3.10.2007

Susanna Clarke, The Ladies of Grace Adieu and Other Stories (Bloomsbury,2006)

A governess uncovers a plot to murder the children in her care, but she and her two friends have ways of dealing with people they don't like. A maid enlists a fairy's help to spin flax and protect herself from her husband's wrath. A young woman tries to free her love from a strange lady that nobody can describe the same way as anybody else. The famous Duke of Wellington runs afoul of the townspeople of Wall, and is forced to enter a very peculiar place in order to retrieve his steed. A poor clergyman must find a way to rescue one of the women in his parish from nursing a half-human child. A unique friendship between a human and a fairy leads to a bridge being built overnight -- with a few other ramifications. Mary Queen of Scots, frustrated by all her attempts to get back at a certain cousin of hers by natural means, decides to try something different. John Uskglass, the legendary Raven King of the north of England, keeps finding himself outmaneuvered by a country bumpkin whose pig had been turned into a fish.

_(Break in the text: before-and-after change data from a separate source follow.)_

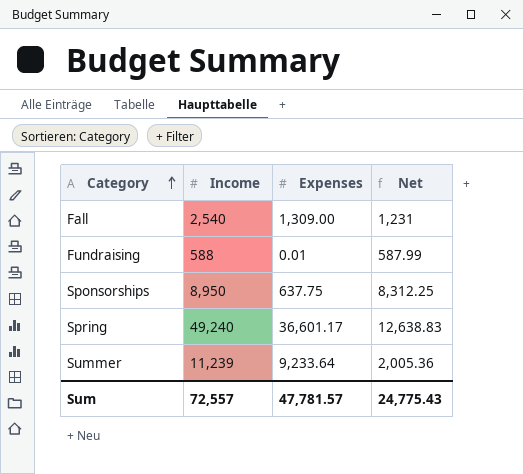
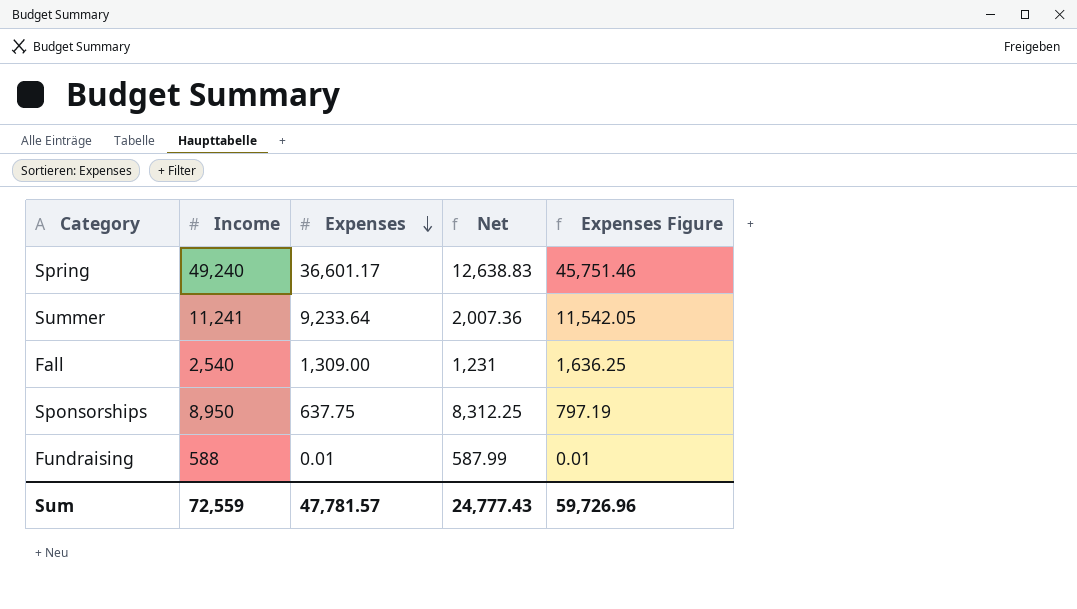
row order: Category ascending -> Expenses descending
column Expenses Figure | formula: none -> [Expenses] * 1.25
Summer | Income: 11,239 -> 11,241
Summer | Net: 2,005.36 -> 2,007.36
Sum | Income: 72,557 -> 72,559
Sum | Net: 24,775.43 -> 24,777.43

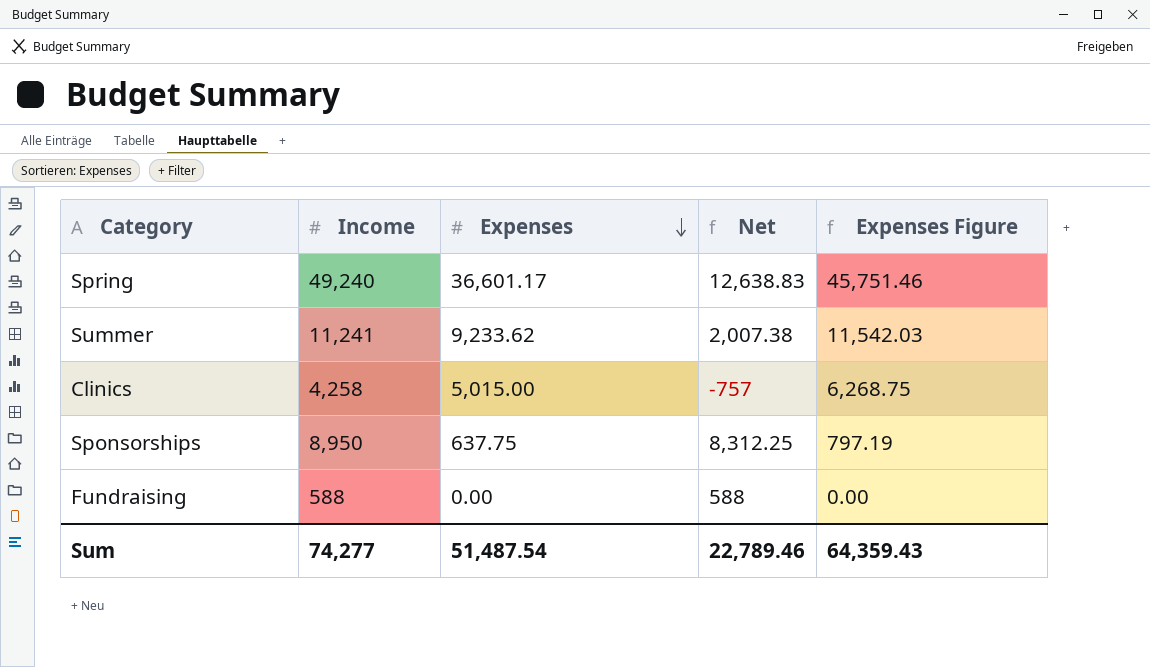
row Fall: 2,540 | 1,309.00 | 1,231 | 1,636.25 -> none
Summer | Expenses: 9,233.64 -> 9,233.62
Summer | Net: 2,007.36 -> 2,007.38
Summer | Expenses Figure: 11,542.05 -> 11,542.03
row Clinics: none -> 4,258 | 5,015.00 | -757 | 6,268.75
Fundraising | Expenses: 0.01 -> 0.00
Fundraising | Net: 587.99 -> 588
Fundraising | Expenses Figure: 0.01 -> 0.00
Sum | Income: 72,559 -> 74,277
Sum | Expenses: 47,781.57 -> 51,487.54
Sum | Net: 24,777.43 -> 22,789.46
Sum | Expenses Figure: 59,726.96 -> 64,359.43

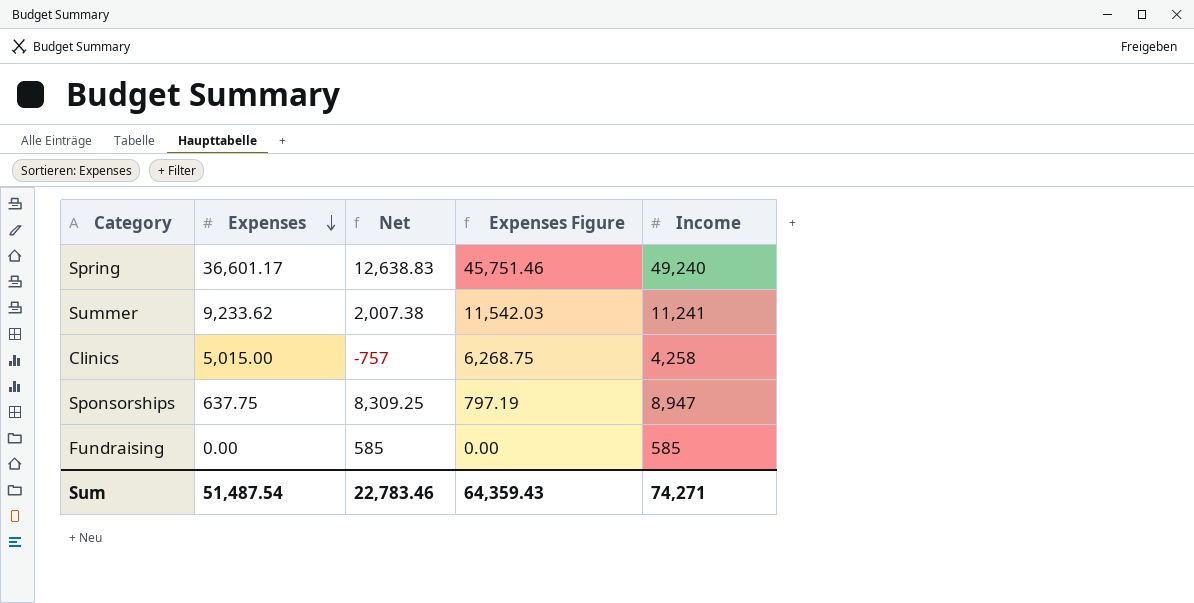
column Income | position: 2 -> 5
Sponsorships | Net: 8,312.25 -> 8,309.25
Sponsorships | Income: 8,950 -> 8,947
Fundraising | Net: 588 -> 585
Fundraising | Income: 588 -> 585
Sum | Net: 22,789.46 -> 22,783.46
Sum | Income: 74,277 -> 74,271

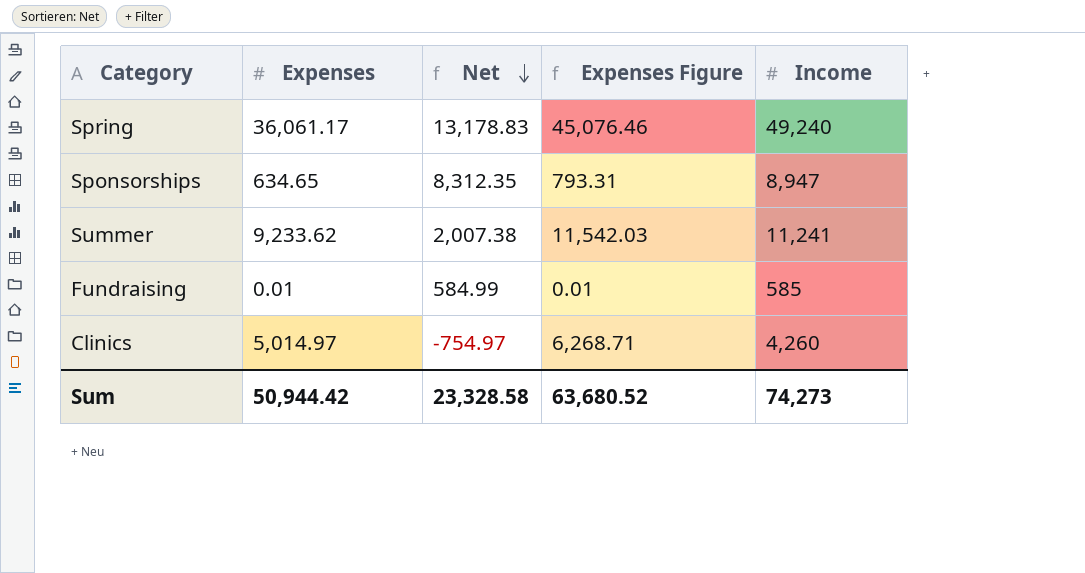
row order: Expenses descending -> Net descending
Spring | Expenses: 36,601.17 -> 36,061.17
Spring | Net: 12,638.83 -> 13,178.83
Spring | Expenses Figure: 45,751.46 -> 45,076.46
Sponsorships | Expenses: 637.75 -> 634.65
Sponsorships | Net: 8,309.25 -> 8,312.35
Sponsorships | Expenses Figure: 797.19 -> 793.31
Fundraising | Expenses: 0.00 -> 0.01
Fundraising | Net: 585 -> 584.99
Fundraising | Expenses Figure: 0.00 -> 0.01
Clinics | Expenses: 5,015.00 -> 5,014.97
Clinics | Net: -757 -> -754.97
Clinics | Expenses Figure: 6,268.75 -> 6,268.71
Clinics | Income: 4,258 -> 4,260
Sum | Expenses: 51,487.54 -> 50,944.42
Sum | Net: 22,783.46 -> 23,328.58
Sum | Expenses Figure: 64,359.43 -> 63,680.52
Sum | Income: 74,271 -> 74,273

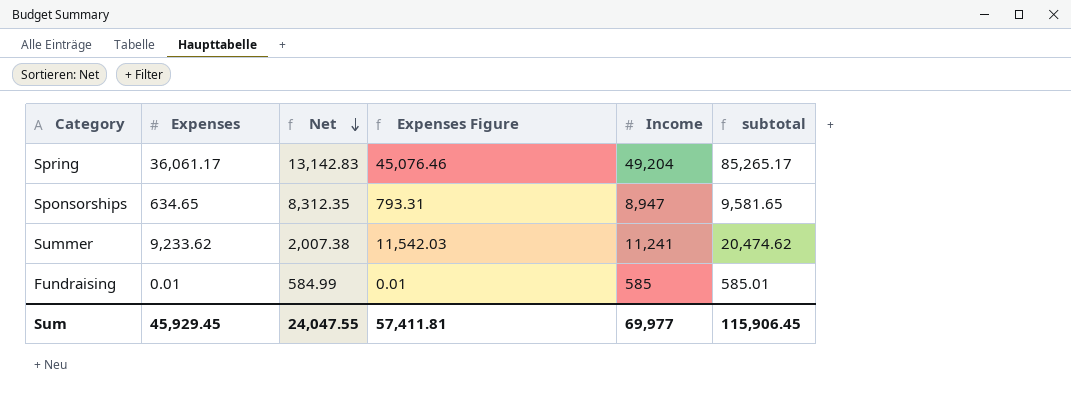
column subtotal | formula: none -> [Expenses] + [Income]
row Clinics: 5,014.97 | -754.97 | 6,268.71 | 4,260 -> none
Spring | Net: 13,178.83 -> 13,142.83
Spring | Income: 49,240 -> 49,204
Sum | Expenses: 50,944.42 -> 45,929.45
Sum | Net: 23,328.58 -> 24,047.55
Sum | Expenses Figure: 63,680.52 -> 57,411.81
Sum | Income: 74,273 -> 69,977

These are the premises behind the eight short stories that make up The Ladies of Grace Adieu and Other Stories, the second book from the British author Susanna Clarke. Her first book, the massive novel Jonathan Strange and Mr. Norrell, became an instant classic in the fantasy genre when it came out in 2004, and shot Clarke straight to the top of my list of favorite living authors. These stories come from the same world that Strange and Norrell inhabit, where "practical magic" and fairy realms are within the reach of everyday English people. Much like her novel, Clarke's stories combine J. K. Rowling's sense of the fantastic with Edgar Allan Poe's sense of the macabre, along with a generous helping of surrealism and a warped, but inescapably English, sense of humor.

The sheer size of Jonathan Strange and Mr. Norrell, combined with Clarke's unique but arcane writing style, made her novel a difficult read for many. The stories in The Ladies of Grace Adieu and Other Stories are by contrast more easily digestible and accessible, and actually serve as a better introduction to Clarke's wonderfully whacky world. Of the eight, the only one that I would consider merely adequate is the second one, "On Lickerish Hill"; it essentially pulls Rumpelstiltskin out of German fairy tales into Clarke's mythical England, without really adding anything to the story. Otherwise, the remaining stories make for reading that's engrossing, funny, and fantastic in both senses of the word. "The Ladies of Grace Adieu" and "The Duke of Wellington Misplaces His Horse" are particularly brilliant.

Anybody who likes fantasy with a bit of a demented streak should find something to their liking in The Ladies of Grace Adieu and Other Stories. I do have to acknowledge that Susanna Clarke's writing style doesn't work for everybody, but I absolutely love it.